*EXERCISE BRIEF*. When a line below contains the word "background", copy that line.
============================================================
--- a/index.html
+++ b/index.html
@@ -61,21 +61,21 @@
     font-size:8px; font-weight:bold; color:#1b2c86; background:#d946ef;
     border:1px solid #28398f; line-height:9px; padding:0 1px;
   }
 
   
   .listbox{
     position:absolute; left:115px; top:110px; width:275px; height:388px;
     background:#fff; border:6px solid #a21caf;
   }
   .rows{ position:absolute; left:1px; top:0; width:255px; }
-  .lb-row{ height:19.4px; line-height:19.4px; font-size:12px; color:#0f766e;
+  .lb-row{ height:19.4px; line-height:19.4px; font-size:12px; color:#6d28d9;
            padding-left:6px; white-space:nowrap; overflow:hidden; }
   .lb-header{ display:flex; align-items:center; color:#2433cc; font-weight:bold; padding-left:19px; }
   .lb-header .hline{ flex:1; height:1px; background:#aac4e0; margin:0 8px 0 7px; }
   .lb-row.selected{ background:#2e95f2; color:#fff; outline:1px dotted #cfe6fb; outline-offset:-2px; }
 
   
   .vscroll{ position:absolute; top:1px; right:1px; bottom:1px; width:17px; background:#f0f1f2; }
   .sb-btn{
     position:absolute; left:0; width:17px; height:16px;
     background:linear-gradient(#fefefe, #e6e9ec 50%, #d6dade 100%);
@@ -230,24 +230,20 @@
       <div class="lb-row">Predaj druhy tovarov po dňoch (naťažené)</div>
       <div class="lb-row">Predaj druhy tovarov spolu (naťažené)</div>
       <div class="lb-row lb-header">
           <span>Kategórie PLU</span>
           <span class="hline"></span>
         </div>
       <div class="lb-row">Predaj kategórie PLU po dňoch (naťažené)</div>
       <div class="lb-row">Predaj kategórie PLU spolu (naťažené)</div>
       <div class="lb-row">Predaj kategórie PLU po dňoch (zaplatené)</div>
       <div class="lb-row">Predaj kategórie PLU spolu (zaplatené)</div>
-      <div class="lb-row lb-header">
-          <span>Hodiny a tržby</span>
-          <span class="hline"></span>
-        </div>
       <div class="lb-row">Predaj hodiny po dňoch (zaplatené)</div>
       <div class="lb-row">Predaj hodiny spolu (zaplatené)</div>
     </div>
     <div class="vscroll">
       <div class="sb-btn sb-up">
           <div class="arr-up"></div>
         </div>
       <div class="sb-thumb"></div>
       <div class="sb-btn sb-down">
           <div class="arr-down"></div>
============================================================
*EXERCISE ANSWER*.
     font-size:8px; font-weight:bold; color:#1b2c86; background:#d946ef;
     background:#fff; border:6px solid #a21caf;
   .lb-header .hline{ flex:1; height:1px; background:#aac4e0; margin:0 8px 0 7px; }
   .lb-row.selected{ background:#2e95f2; color:#fff; outline:1px dotted #cfe6fb; outline-offset:-2px; }
   .vscroll{ position:absolute; top:1px; right:1px; bottom:1px; width:17px; background:#f0f1f2; }
     background:linear-gradient(#fefefe, #e6e9ec 50%, #d6dade 100%);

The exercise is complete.